[Given records — start]

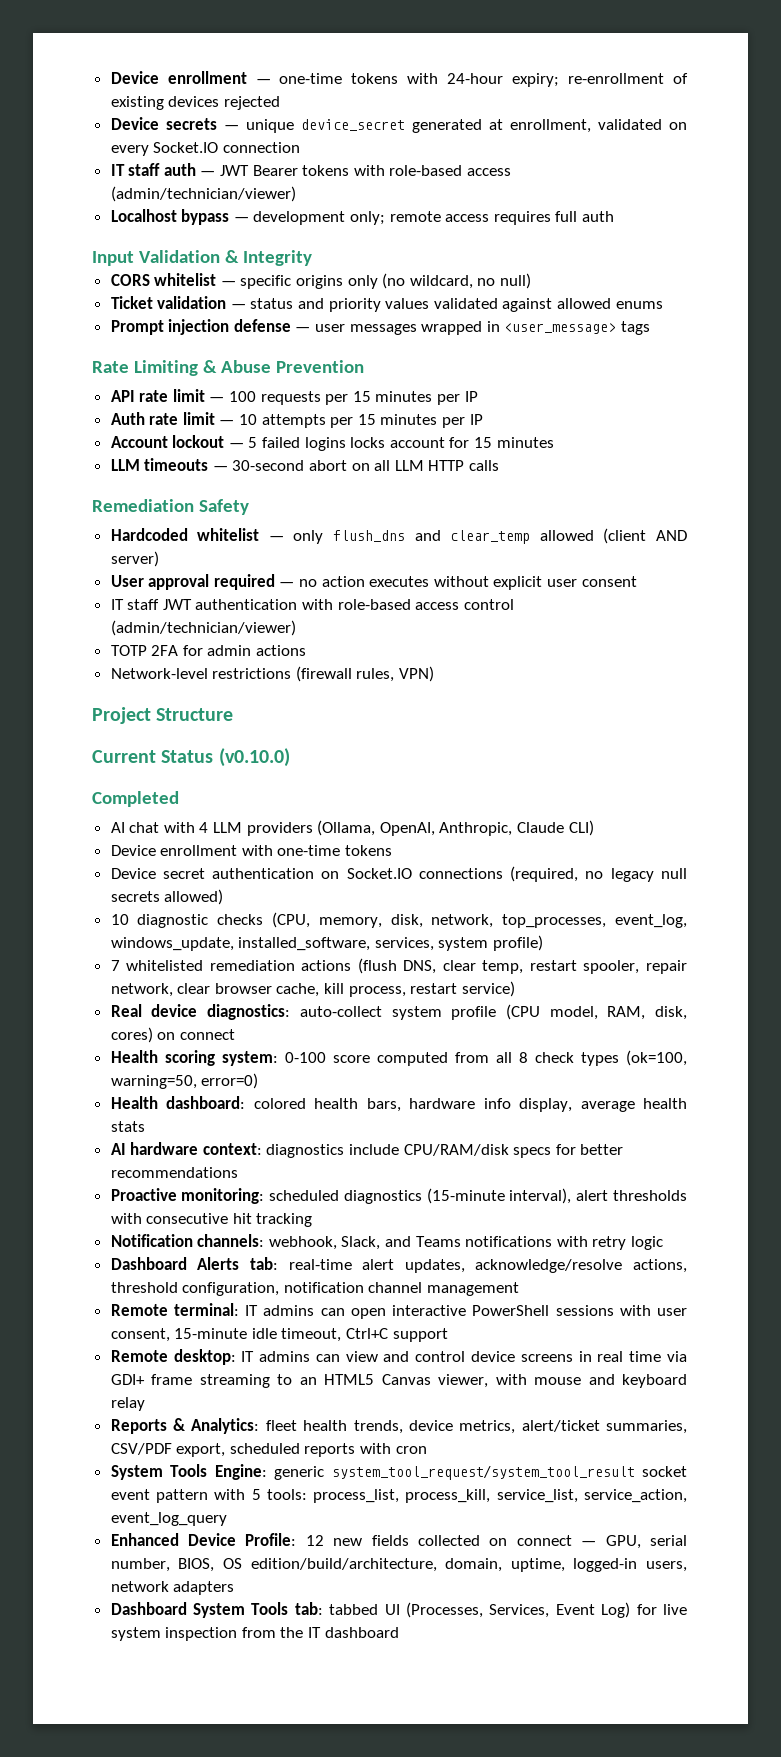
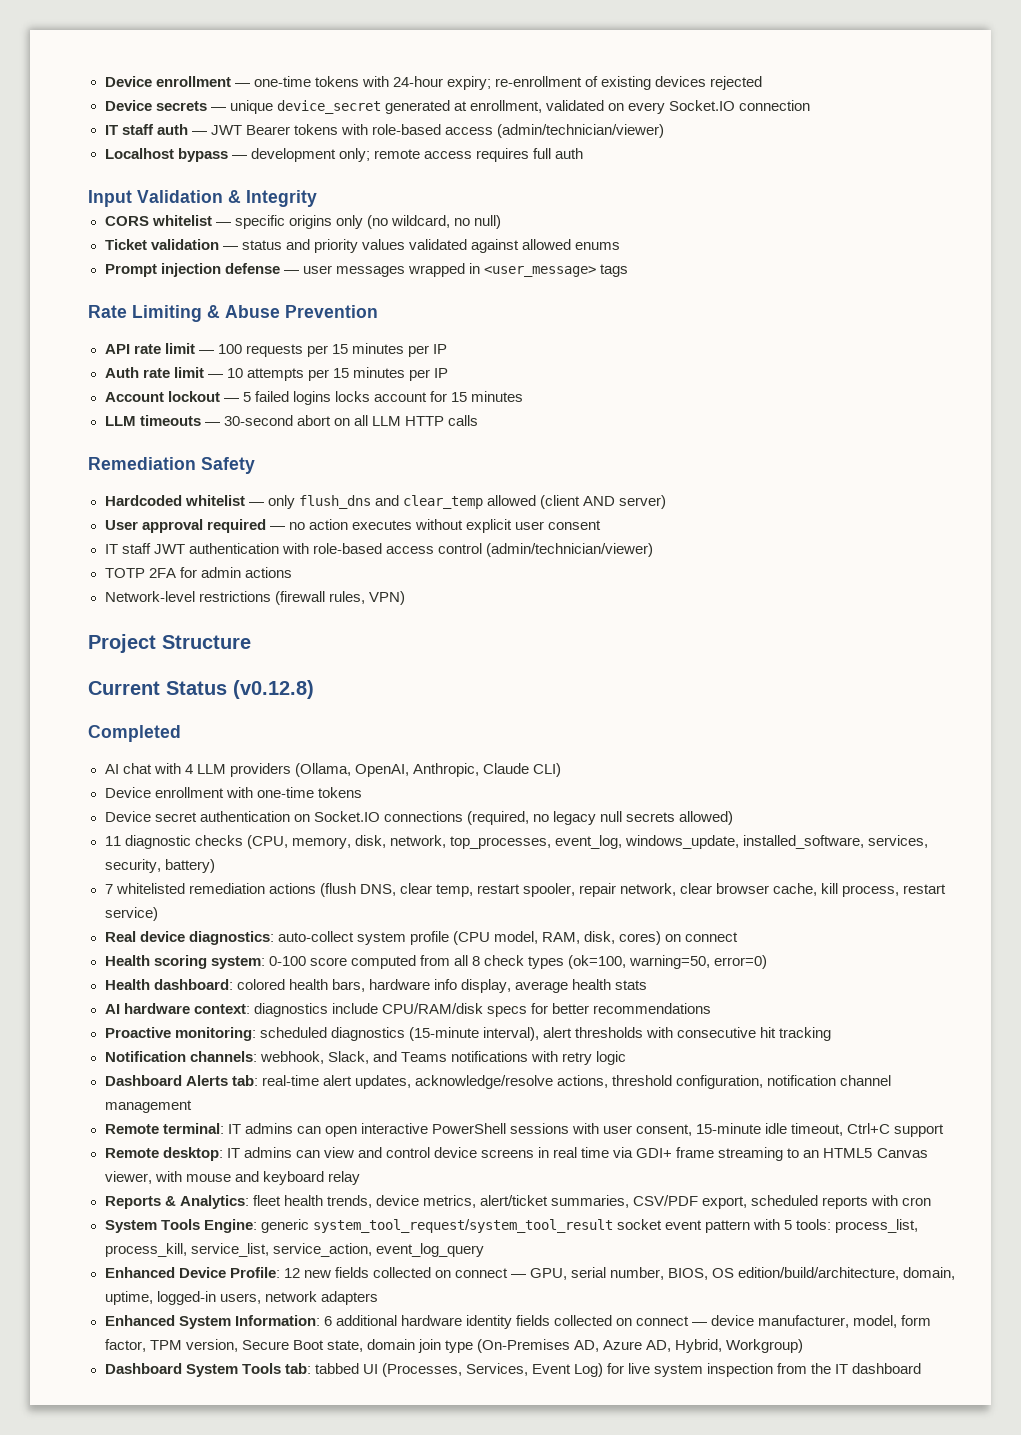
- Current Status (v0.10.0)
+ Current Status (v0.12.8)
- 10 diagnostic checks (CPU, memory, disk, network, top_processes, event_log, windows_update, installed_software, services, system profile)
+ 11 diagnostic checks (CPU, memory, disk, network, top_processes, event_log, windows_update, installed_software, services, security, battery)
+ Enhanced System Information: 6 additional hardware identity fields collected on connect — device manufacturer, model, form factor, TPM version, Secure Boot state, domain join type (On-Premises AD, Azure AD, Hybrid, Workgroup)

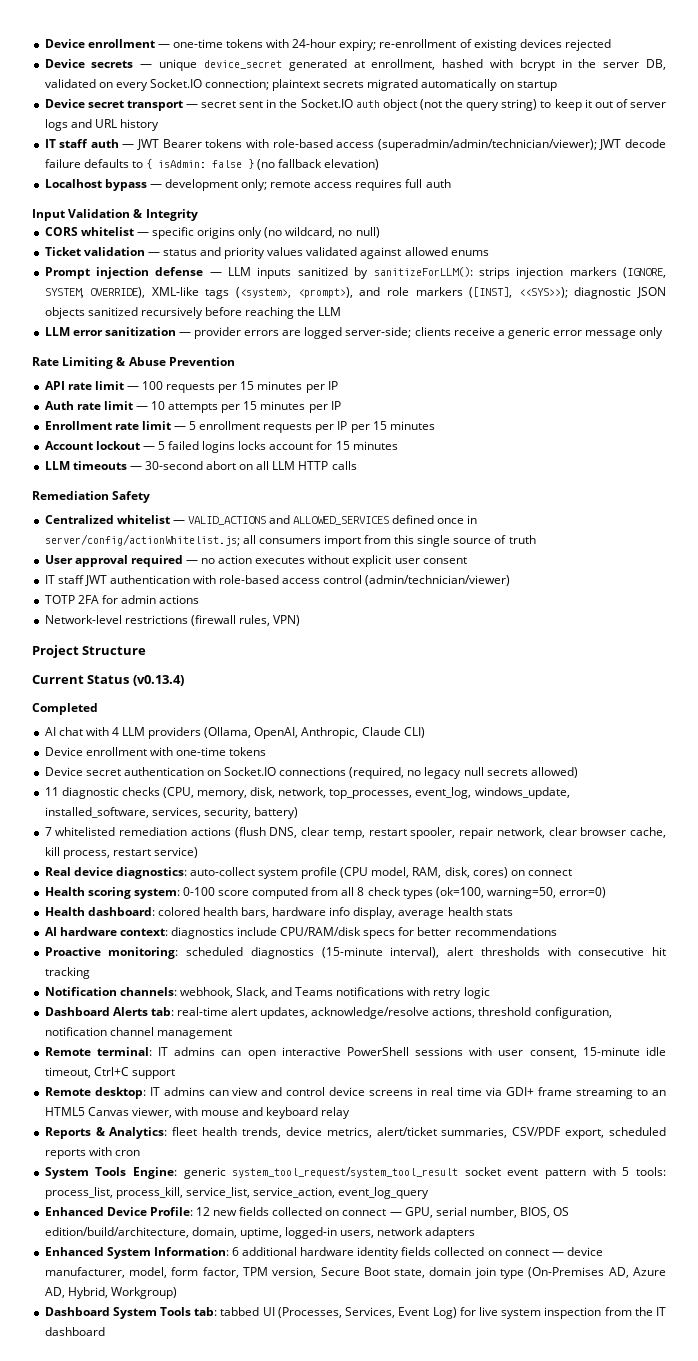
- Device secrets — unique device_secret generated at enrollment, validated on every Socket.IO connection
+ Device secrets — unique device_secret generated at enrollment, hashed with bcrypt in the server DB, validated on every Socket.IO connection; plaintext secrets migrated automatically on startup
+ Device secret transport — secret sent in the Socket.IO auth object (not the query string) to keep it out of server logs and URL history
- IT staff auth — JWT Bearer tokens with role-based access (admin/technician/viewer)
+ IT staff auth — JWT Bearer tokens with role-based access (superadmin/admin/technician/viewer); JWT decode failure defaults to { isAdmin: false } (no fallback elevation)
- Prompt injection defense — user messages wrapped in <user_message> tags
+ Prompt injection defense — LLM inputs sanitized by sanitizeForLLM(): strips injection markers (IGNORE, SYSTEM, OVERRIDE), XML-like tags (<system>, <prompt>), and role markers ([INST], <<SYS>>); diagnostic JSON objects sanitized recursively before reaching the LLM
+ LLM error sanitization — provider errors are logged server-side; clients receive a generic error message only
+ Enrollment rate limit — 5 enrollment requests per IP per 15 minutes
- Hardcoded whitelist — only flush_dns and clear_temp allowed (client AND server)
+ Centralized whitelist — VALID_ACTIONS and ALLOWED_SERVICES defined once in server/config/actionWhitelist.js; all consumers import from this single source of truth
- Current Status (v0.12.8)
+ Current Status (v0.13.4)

[Given records — finish]
[Given records — start]

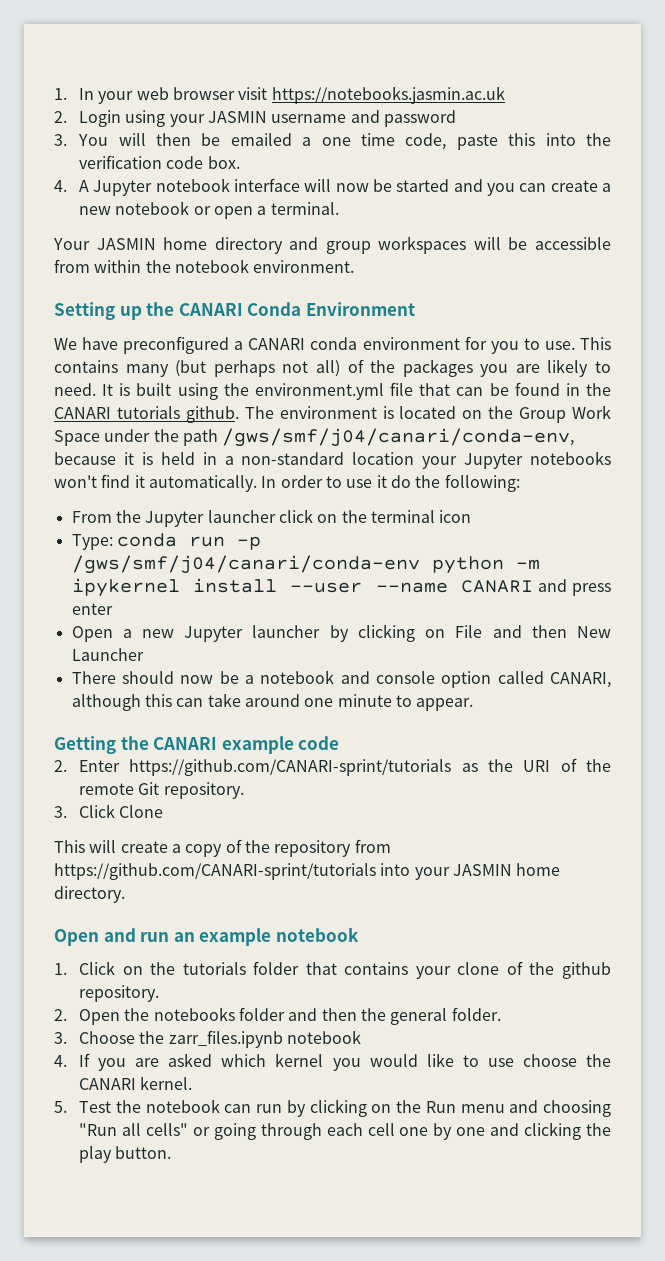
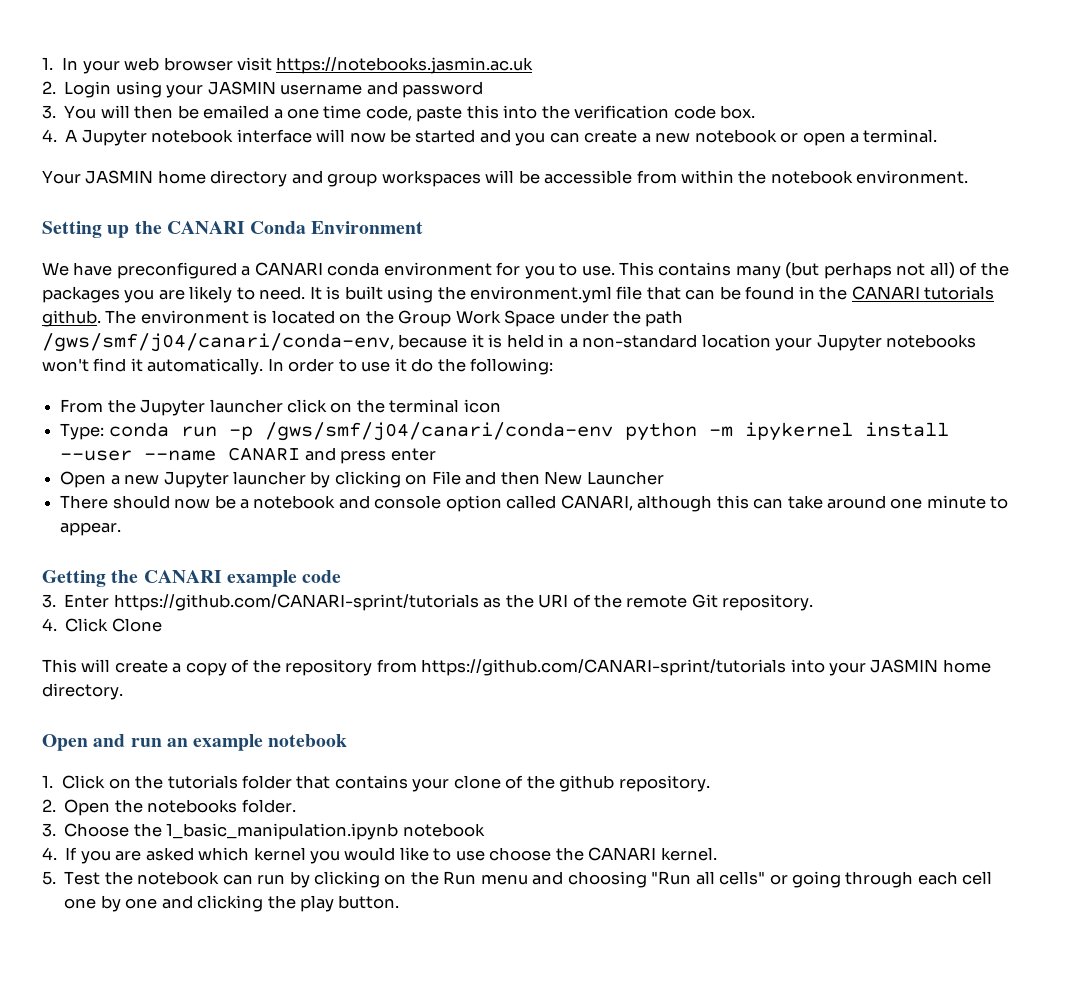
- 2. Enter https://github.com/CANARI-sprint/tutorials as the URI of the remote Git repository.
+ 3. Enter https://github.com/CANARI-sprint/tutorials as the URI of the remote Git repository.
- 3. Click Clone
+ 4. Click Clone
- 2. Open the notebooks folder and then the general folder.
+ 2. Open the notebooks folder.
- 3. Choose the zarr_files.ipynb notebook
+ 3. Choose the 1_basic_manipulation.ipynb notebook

[Given records — finish]

Action item
Among the lines above, find those with the word "Enter" and list them.

Solution
- 2. Enter https://github.com/CANARI-sprint/tutorials as the URI of the remote Git repository.
+ 3. Enter https://github.com/CANARI-sprint/tutorials as the URI of the remote Git repository.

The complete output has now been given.